Which lines in the data below contain the string "CERTIFICATE"? Show each one.

Front-end code edit data
--- START ---

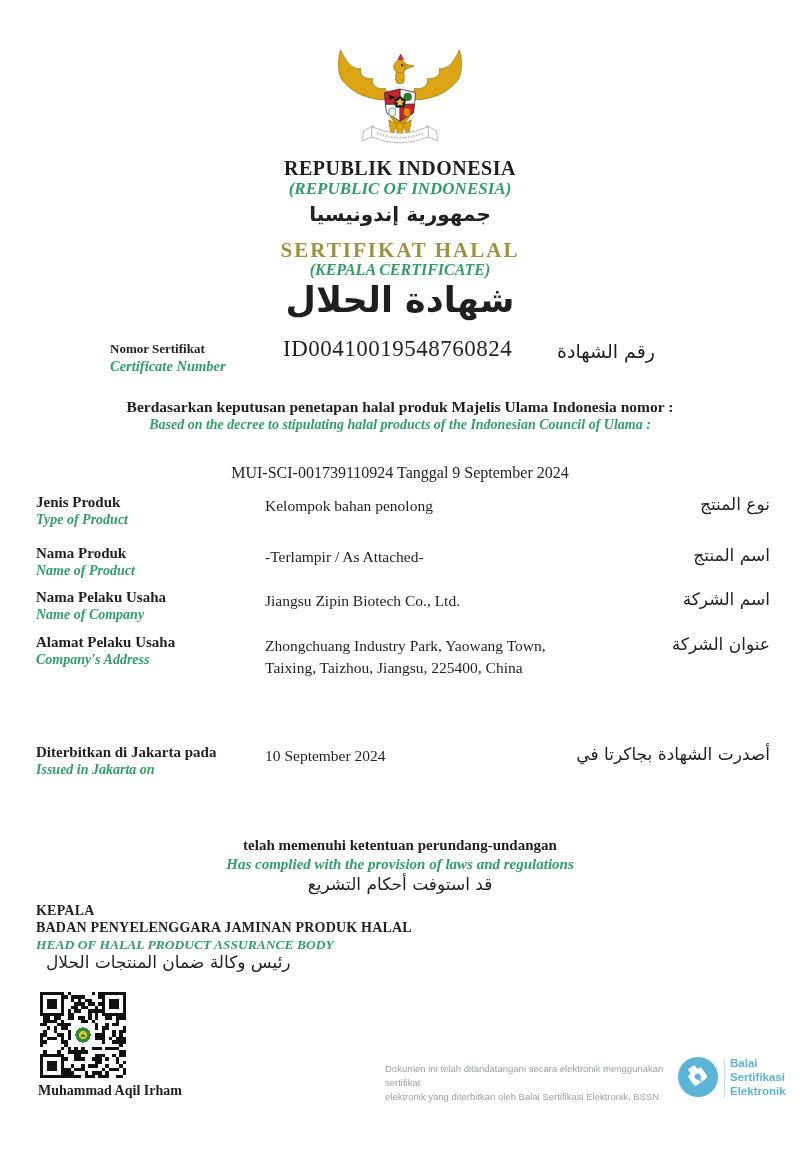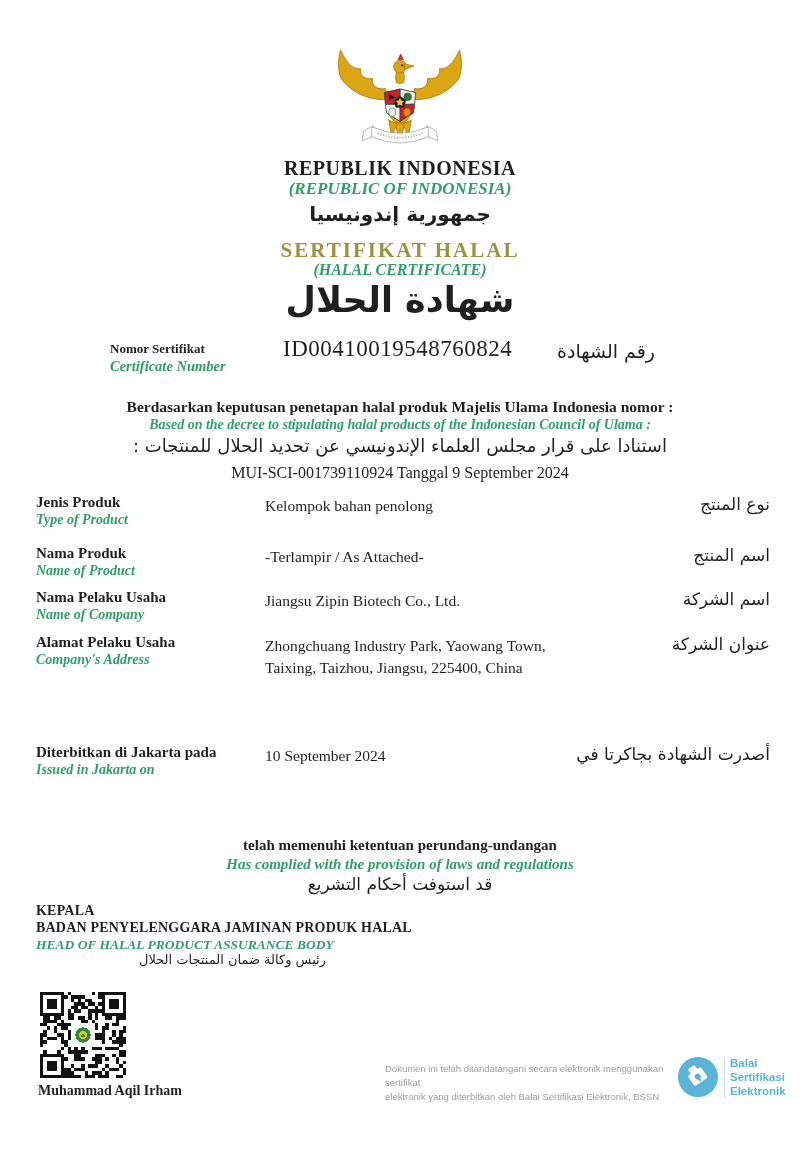--- a/index.html
+++ b/index.html
@@ -124,7 +124,7 @@
   <div class="abs ctr country-en en-green">(REPUBLIC OF INDONESIA)</div>
   <div class="abs ctr country-ar ar">جمهورية إندونيسيا</div>
   <div class="abs ctr cert-title">SERTIFIKAT HALAL</div>
-  <div class="abs ctr cert-title-en en-green">(HALAL CERTIFICATE)</div>
+  <div class="abs ctr cert-title-en en-green">(KEPALA CERTIFICATE)</div>
   <div class="abs ctr cert-title-ar ar">شهادة الحلال</div>
 
   <div class="abs num-label">Nomor Sertifikat</div>

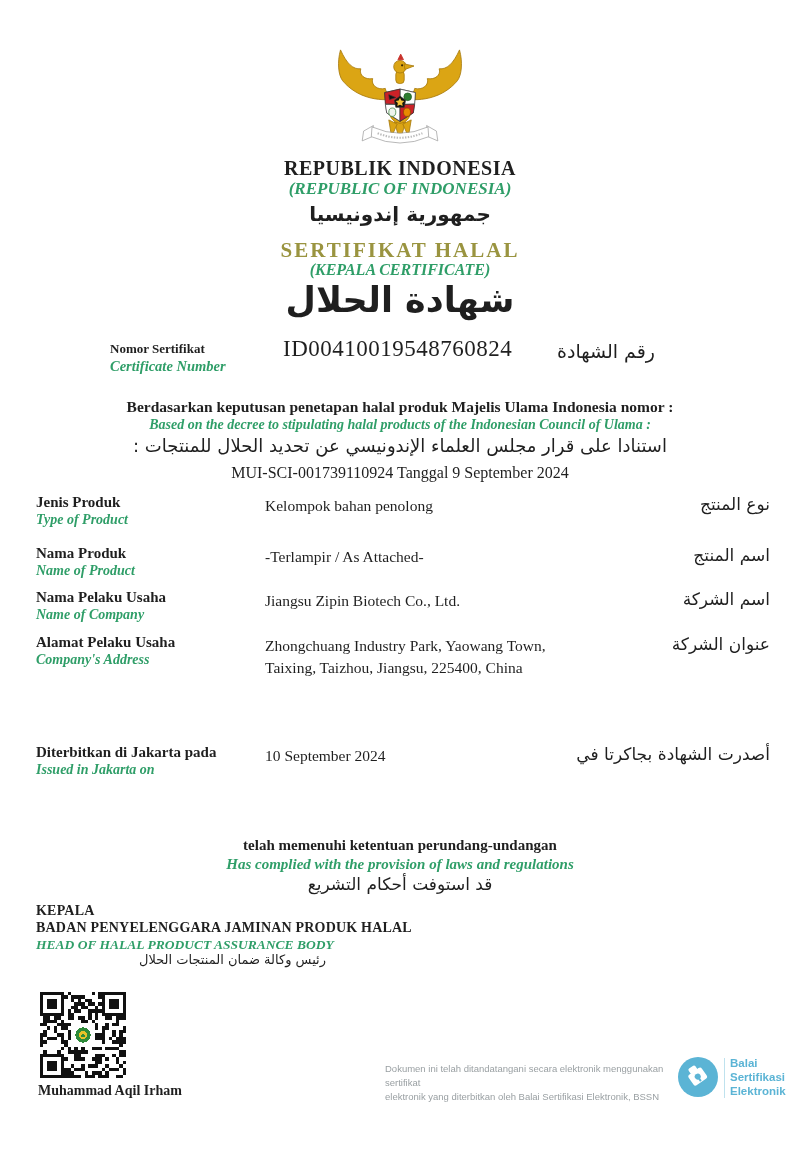--- a/index.html
+++ b/index.html
@@ -134,7 +134,6 @@
 
   <div class="abs ctr decree-2 en-green">Based on the decree to stipulating halal products of the Indonesian Council of Ulama :</div>
   <div class="abs ctr decree-1 id-bold">Berdasarkan keputusan penetapan halal produk Majelis Ulama Indonesia nomor :</div>
-  <div class="abs ctr decree-3 ar">استنادا على قرار مجلس العلماء الإندونيسي عن تحديد الحلال للمنتجات :</div>
   <div class="abs ctr decree-4">MUI-SCI-001739110924 Tanggal 9 September 2024</div>
 
   <div class="frow row-0">

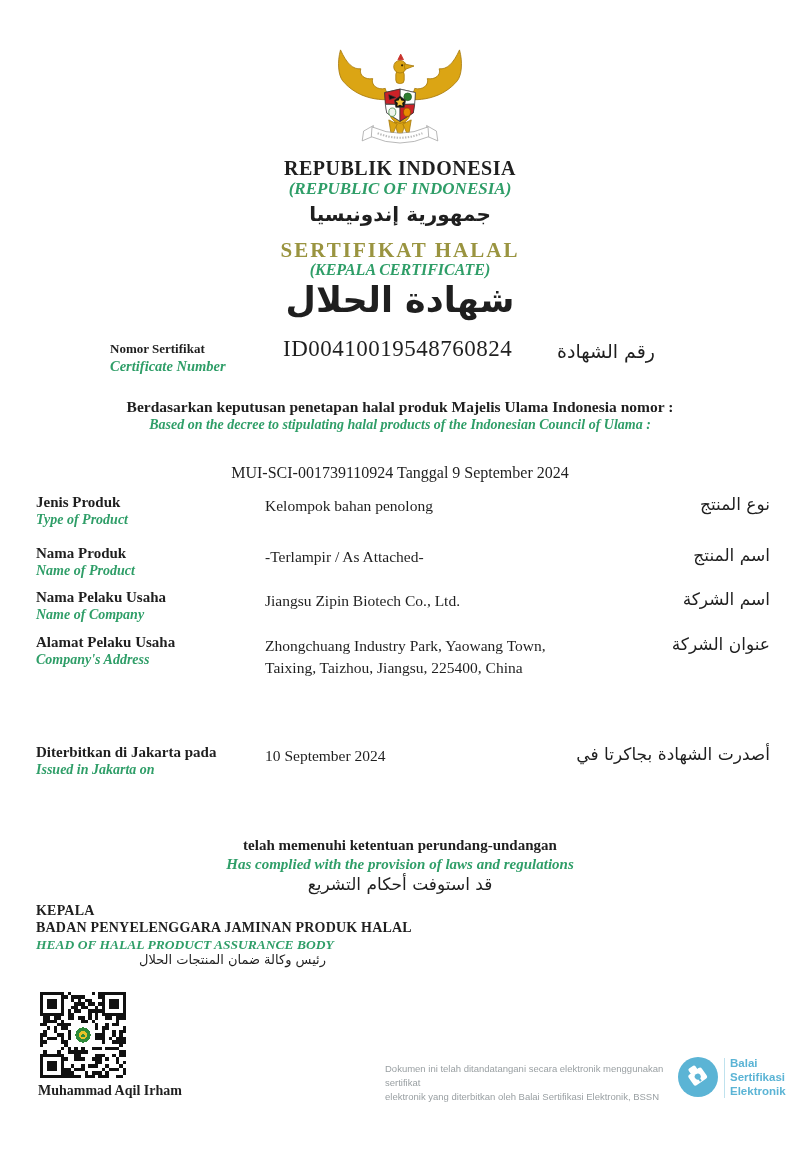--- a/index.html
+++ b/index.html
@@ -54,7 +54,7 @@
   .sig-1  { top:903px; left:36px; font-size:14px; font-weight:bold; letter-spacing:.2px; }
   .sig-2  { top:920px; left:36px; font-size:14px; font-weight:bold; letter-spacing:.2px; }
   .sig-3  { top:937px; left:36px; font-size:13.5px; }
-  .sig-ar { top:952px; left:46px; width:280px; text-align:right; font-size:13px; }
+  .sig-ar { top:952px; left:46px; width:280px; text-align:left; font-size:17px; }
   .qr-box { top:992px; left:36px; width:94px; height:86px; }
   .qr-box svg { width:100%; height:100%; }
   .sig-name { top:1083px; left:38px; font-size:14px; font-weight:bold; }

--- END ---

→ **Output of the task**
-  <div class="abs ctr cert-title-en en-green">(HALAL CERTIFICATE)</div>
+  <div class="abs ctr cert-title-en en-green">(KEPALA CERTIFICATE)</div>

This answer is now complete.